Yang Xinyan, Zhang Nan, Lv Jiufang
College of Furnishings and Industrial Design, Nanjing Forestry University, Nanjing, China.
School of Design Art and Media, Nanjing University of Science and Technology, Nanjing, China.
Front Neurosci. 2025 May 21;19:1591410. doi: 10.3389/fnins.2025.1591410. eCollection 2025.
This study innovatively enhances personalized emotional responses and user experience quality in traditional Chinese folding armchair (Jiaoyi chair) design through an interdisciplinary methodology.
To systematically extract user emotional characteristics, we developed a hybrid research framework integrating web-behavior data mining.
A CNN-GRU-Attention hybrid deep learning model was constructed, incorporating dynamic convolutional kernels and gated residual connections to address feature degradation in long-term semantic sequences.

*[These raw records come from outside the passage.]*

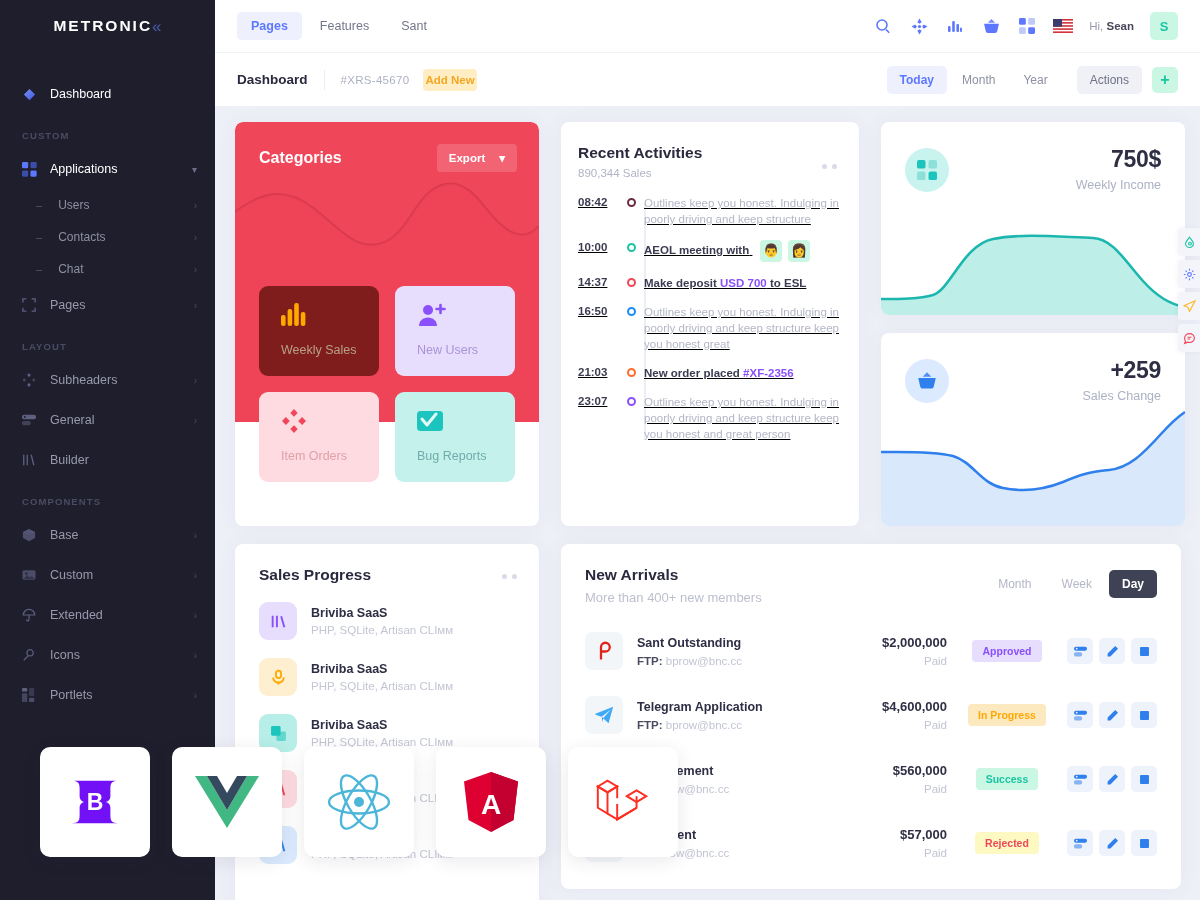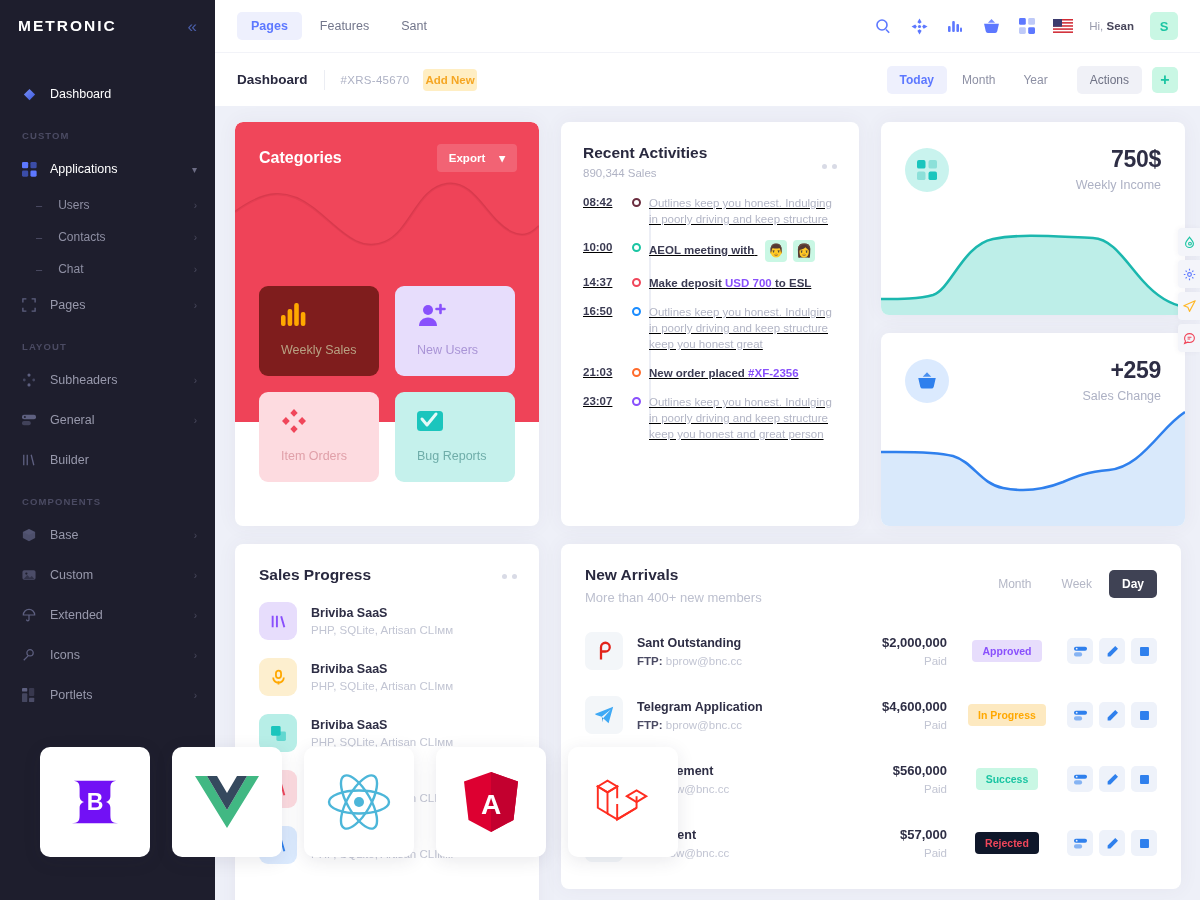--- a/index.html
+++ b/index.html
@@ -10,21 +10,21 @@
     -webkit-font-smoothing: antialiased;
   }
   #root { position: relative; width: 1200px; height: 900px; display: flex; }
 
   
   .sidebar {
     width: 215px; height: 900px; background: #1e1e2d; flex: 0 0 215px;
     position: relative; z-index: 5;
   }
   .brand {
-    height: 52px; display: flex; align-items: center; justify-content: space-between;
+    height: 52px; display: flex; align-items: center; justify-content: center;
     padding: 0 18px 0 18px;
   }
   .brand-name {
     color: #ffffff; font-size: 15.5px; font-weight: 700; letter-spacing: 2.0px;
   }
   .brand-collapse { color: #4a5ea8; font-size: 17px; line-height: 1; cursor: pointer; }
 
   .nav { padding-top: 22px; }
   .nav-section {
     color: #4b4b63; font-size: 9.5px; letter-spacing: 1.1px; font-weight: 600;
@@ -113,21 +113,21 @@
   .cat-tiles {
     position: absolute; left: 0; top: 164px; width: 100%;
     padding: 0 24px; display: grid; grid-template-columns: 1fr 1fr; gap: 16px; z-index: 3;
   }
   .tile {
     height: 90px; border-radius: 9px; padding: 17px 0 0 22px;
   }
   .tile .tlabel { font-size: 12.5px; margin-top: 12px; font-weight: 500; }
 
   
-  .act-card { width: 298px; height: 404px; padding: 22px 20px 0 22px; position: relative; }
+  .act-card { width: 298px; height: 404px; padding: 22px 20px 0 17px; position: relative; }
   .act-title { font-size: 15.5px; color: #29293f; font-weight: 700; }
   .act-sub { font-size: 11.5px; color: #b0b3c4; margin-top: 5px; }
   .dots { position: absolute; right: 22px; top: 42px; display: flex; gap: 5px; }
   .dots i { width: 5px; height: 5px; border-radius: 50%; background: #d9dbe6; display:block; }
   .timeline { margin-top: 16px; position: relative; }
   .tl-line { position: absolute; left: 66px; top: 8px; bottom: 4px; width: 1.5px; background: #eceef5; }
   .tl-row { display: flex; margin-bottom: 13px; position: relative; text-decoration: underline; }
   .tl-time {
     width: 40px; flex: 0 0 40px; font-size: 11.5px; color: #3b3b52; font-weight: 700;
     padding-top: 1px; text-align: left;
@@ -810,21 +810,21 @@
               </div>
               <div class="na-info">
                 <div class="na-name">nagement</div>
                 <div class="na-ftp"><b>FTP:</b> <span>row@bnc.cc</span></div>
               </div>
               <div class="na-amt">
                 <div class="na-price">$57,000</div>
                 <div class="na-paid">Paid</div>
               </div>
               <div class="na-badge-wrap">
-                <span class="na-badge" style="background:#0f172a;color:#f0465a">Rejected</span>
+                <span class="na-badge" style="background:#fef9c3;color:#f0465a">Rejected</span>
               </div>
               <div class="na-acts">
                 <span class="na-act">
                     <svg width="13" height="13" viewBox="0 0 16 16" fill="#2f80ed">
                       <rect x="0" y="2" width="16" height="5" rx="2.4"></rect>
                       <rect x="0" y="9" width="10" height="5" rx="2.4" opacity=".55"></rect>
                       <circle cx="3.3" cy="4.5" r="1.1" fill="#eef2fa"></circle>
                     </svg>
                   </span>
                 <span class="na-act">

Experimental validation demonstrated the superior performance of our model in three chair design preference prediction tasks (RMSE = 0.038953, 0.066123, 0.0069777), outperforming benchmarks (CNN, SVM, LSTM). Based on the top-ranked preference encoding, we designed a new Jiaoyi chair prototype, achieving significantly reduced prediction errors in final user testing (RMSE = 0.0034127, 0.0026915, 0.0035955).

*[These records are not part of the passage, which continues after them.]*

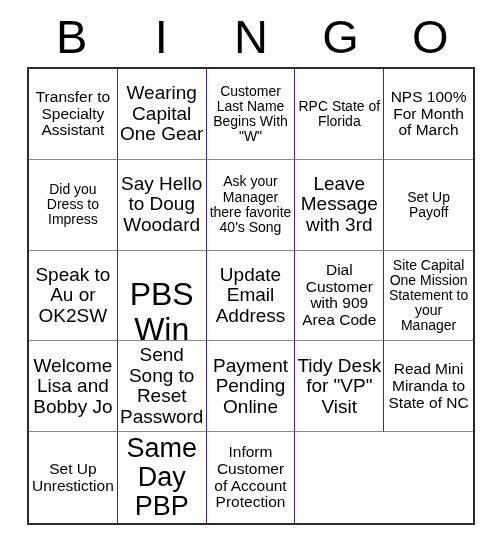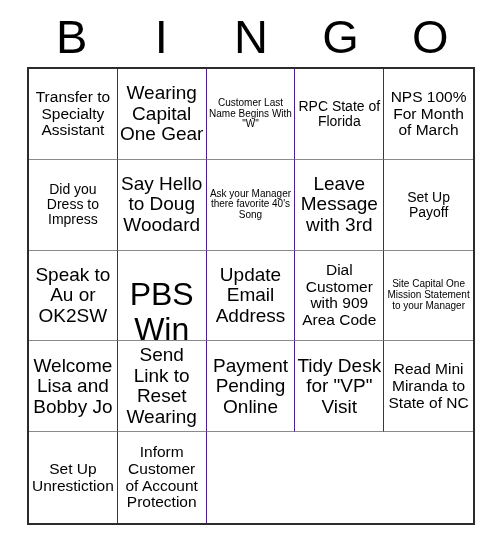--- a/index.html
+++ b/index.html
@@ -80,21 +80,21 @@
     white-space: pre-line;
     color: #000000;
   }
 
   
   .fs-xxl .cell-text { font-size: 32px; margin-top: 32px; }
   .fs-xl  .cell-text { font-size: 27px; }
   .fs-l   .cell-text { font-size: 14px; }
   .fs-m   .cell-text { font-size: 19px; }
   .fs-s   .cell-text { font-size: 15.5px; }
-  .fs-xs  .cell-text { font-size: 10px; }
+  .fs-xs  .cell-text { font-size: 14px; }
 </style>
 </head>
 <body>
 
 <div id="bingo-card">
 
   <div id="header-row">
     <div class="header-letter">B</div>
     <div class="header-letter">I</div>
     <div class="header-letter">N</div>
@@ -148,33 +148,36 @@
     <div class="cell fs-s">
         <span class="cell-text">Dial Customer with 909 Area Code</span>
       </div>
     <div class="cell fs-xs">
         <span class="cell-text">Site Capital One Mission Statement to your Manager</span>
       </div>
     <div class="cell fs-m">
         <span class="cell-text">Welcome Lisa and Bobby Jo</span>
       </div>
     <div class="cell fs-m">
-        <span class="cell-text">Send Link to Reset Wearing</span>
+        <span class="cell-text">Send Song to Reset Password</span>
       </div>
     <div class="cell fs-m">
         <span class="cell-text">Payment Pending Online</span>
       </div>
 
     <div class="cell fs-m">
         <span class="cell-text">Tidy Desk for "VP" Visit</span>
       </div>
     <div class="cell fs-s">
         <span class="cell-text">Read Mini Miranda to State of NC</span>
       </div>
     <div class="cell fs-s">
         <span class="cell-text">Set Up Unrestiction</span>
       </div>
+    <div class="cell fs-xl">
+        <span class="cell-text">Same Day PBP</span>
+      </div>
     <div class="cell fs-s">
         <span class="cell-text">Inform Customer of Account Protection</span>
       </div>
   </div>
 
 </div>
 
 </body></html>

This research establishes a quantifiable intelligent design paradigm for modernizing cultural heritage through computational design.
本研究通过跨学科方法创新性地提升了传统中式折臂椅(交椅)设计中的个性化情感反应和用户体验质量。

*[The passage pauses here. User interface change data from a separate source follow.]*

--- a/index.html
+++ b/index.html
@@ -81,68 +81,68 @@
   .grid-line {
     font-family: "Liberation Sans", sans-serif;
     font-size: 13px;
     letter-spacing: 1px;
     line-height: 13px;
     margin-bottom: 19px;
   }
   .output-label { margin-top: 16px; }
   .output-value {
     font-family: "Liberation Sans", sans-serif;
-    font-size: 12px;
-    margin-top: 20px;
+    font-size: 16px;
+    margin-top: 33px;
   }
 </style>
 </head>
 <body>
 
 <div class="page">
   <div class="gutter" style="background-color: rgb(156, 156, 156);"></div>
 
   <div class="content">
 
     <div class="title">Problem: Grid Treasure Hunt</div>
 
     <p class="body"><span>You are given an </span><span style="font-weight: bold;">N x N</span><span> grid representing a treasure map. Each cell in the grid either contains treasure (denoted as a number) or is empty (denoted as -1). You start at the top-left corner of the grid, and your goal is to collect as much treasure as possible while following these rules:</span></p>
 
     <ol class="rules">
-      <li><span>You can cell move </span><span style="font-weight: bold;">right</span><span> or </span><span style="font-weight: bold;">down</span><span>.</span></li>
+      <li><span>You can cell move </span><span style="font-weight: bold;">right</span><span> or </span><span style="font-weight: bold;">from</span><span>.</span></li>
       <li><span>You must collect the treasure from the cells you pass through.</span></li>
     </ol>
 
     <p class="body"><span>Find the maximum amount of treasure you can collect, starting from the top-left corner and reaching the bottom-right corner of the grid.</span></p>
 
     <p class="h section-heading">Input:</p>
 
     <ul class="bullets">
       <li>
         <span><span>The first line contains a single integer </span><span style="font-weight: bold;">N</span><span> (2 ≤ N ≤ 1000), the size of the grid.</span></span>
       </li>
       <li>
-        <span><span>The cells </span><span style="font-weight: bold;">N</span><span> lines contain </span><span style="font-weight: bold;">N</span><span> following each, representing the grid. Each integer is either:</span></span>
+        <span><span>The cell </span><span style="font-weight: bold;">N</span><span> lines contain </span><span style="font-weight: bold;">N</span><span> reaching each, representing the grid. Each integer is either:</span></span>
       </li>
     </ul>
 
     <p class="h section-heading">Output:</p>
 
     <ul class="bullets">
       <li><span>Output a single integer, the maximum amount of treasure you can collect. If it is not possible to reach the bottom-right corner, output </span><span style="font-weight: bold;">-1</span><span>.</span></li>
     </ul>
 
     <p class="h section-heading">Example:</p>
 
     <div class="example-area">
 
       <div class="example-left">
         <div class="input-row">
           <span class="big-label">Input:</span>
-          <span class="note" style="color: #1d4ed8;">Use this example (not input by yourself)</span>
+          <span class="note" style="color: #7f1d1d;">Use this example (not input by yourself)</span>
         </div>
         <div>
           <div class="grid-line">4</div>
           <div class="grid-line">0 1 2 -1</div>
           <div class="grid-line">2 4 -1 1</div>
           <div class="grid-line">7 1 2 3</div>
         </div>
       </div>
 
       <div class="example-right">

为了系统地提取用户情感特征,我们开发了一个整合网络行为数据挖掘的混合研究框架。
1)结合语义爬虫的KJ方法从多源社交数据中提取情感描述符;2)专家评估和模糊综合评估降低特征维度;3)随机森林和K原型聚类识别出三个核心情感偏好因素:“灵活精致”、“品质至上”和“人体工程学稳定性”。
构建了一个CNN-GRU-注意力混合深度学习模型,纳入动态卷积核和门控残差连接以解决长期语义序列中的特征退化问题。实验验证表明我们的模型在三项椅子设计偏好预测任务中表现优异(RMSE = 0.038953、0.066123、0.0069777),优于基准模型(CNN、SVM、LSTM)。基于排名靠前的偏好编码,我们设计了一款新的交椅原型,在最终用户测试中预测误差显著降低(RMSE = 0.0034127、0.0026915、0.0035955)。
本研究通过计算设计建立了一种可量化的智能设计范式,以实现文化遗产的现代化。